In der Wortwahl „Muster“ sowie „durchgängig Provokation und Abgrenzung“ kommt darüber hinaus zum Ausdruck, dass es sich bei dem genannten Beispiel nicht um einen einmaligen, zu einer Rüge führenden Vorfall handelt. Die Äußerung der Antragsgegnerin beruht insoweit ebenfalls auf einer tatsachengestützten Grundlage, da von den in dieser Legislaturperiode bislang insgesamt erteilten sieben Rügen sechs gegenüber Mitgliedern der Antragstellerin ausgesprochen wurden (vgl. Plenarprotokoll 18/7 S. 428; 18/11 S. 727; 18/12 S. 815; 18/26 S. 3149; 18/34 S. 4310; 18/40 S. 4995; 18/51 S. 6288). Die in der Äußerung anklingende Bewertung lässt daher keine Verletzung von Rechten der Antragstellerin erkennen. Entsprechendes gilt für die Verwendung des Begriffs „Altparteien“, dem die eigene Wortwahl der Antragstellerin zugrunde liegt (vgl. z. B. LT-Drs. 18/6740 S. 1; 18/7818 S. 2).
Soweit die Antragsgegnerin nach dem Bericht von einer „Zwickmühle“ gesprochen hat, nimmt sie zwar eine Bewertung vor, wie sich der zuvor dargestellte Zustand aus ihrer Sicht auf die Parlamentsarbeit auswirkt. Dabei bewegt sie sich jedoch im Rahmen der ihr als Landtagspräsidentin obliegenden Aufgaben, zu denen auch die Gewährleistung eines trotz aller parteipolitischen Gegensätze respektvollen Umgangs im Parlament zählt.
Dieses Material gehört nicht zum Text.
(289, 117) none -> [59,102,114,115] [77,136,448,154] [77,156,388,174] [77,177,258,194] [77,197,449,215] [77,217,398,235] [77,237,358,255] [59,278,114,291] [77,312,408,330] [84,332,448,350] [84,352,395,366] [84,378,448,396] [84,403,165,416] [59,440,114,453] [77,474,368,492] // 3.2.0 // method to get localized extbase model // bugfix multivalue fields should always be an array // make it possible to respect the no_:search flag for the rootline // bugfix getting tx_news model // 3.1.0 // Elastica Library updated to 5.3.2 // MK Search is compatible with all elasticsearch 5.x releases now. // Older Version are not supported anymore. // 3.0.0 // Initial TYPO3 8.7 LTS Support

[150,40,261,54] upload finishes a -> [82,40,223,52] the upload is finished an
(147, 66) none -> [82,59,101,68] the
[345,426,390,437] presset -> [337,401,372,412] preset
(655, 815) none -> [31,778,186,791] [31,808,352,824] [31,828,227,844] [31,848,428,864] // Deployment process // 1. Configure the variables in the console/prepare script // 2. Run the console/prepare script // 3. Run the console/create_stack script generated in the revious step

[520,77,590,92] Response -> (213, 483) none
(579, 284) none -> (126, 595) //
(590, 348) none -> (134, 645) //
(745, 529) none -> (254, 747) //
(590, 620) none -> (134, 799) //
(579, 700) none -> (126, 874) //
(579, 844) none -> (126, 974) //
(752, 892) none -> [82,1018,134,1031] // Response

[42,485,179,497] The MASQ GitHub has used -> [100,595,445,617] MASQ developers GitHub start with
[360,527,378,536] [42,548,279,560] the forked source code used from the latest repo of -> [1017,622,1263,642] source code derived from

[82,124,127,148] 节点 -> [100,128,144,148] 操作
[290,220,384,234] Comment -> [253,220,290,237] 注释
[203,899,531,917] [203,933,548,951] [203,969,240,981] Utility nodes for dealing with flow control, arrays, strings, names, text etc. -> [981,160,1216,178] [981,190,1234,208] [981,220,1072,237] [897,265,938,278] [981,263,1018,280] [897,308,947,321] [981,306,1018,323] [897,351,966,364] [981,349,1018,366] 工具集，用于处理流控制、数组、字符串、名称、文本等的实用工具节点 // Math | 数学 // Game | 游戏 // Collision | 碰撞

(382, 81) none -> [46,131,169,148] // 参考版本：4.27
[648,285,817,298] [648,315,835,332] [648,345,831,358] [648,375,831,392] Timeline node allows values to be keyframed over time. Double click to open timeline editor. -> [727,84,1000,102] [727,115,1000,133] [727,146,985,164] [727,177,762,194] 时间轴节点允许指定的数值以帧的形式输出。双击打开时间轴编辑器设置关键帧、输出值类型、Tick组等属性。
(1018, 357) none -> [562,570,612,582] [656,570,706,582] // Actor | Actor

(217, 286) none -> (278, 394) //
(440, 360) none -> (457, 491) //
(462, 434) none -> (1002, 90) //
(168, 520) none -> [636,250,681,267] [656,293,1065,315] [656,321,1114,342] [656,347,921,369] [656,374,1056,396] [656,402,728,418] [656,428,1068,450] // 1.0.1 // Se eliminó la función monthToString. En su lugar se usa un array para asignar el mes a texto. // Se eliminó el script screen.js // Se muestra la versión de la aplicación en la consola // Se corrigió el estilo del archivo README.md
Sie hat dabei weder eine inhaltliche Beurteilung der politischen Positionen der Antragstellerin vorgenommen, noch hat sie durch Form und Wortwahl ihrer Äußerung fehlenden Respekt gegenüber einer Landtagsfraktion zum Ausdruck gebracht. Ebenso wenig kann dies aus der Zuordnung der Antragstellerin zum rechten Parteienspektrum geschlossen werden.
III.
Das Verfahren ist kostenfrei (Art. 27 Abs. 1 Satz 1 VfGHG).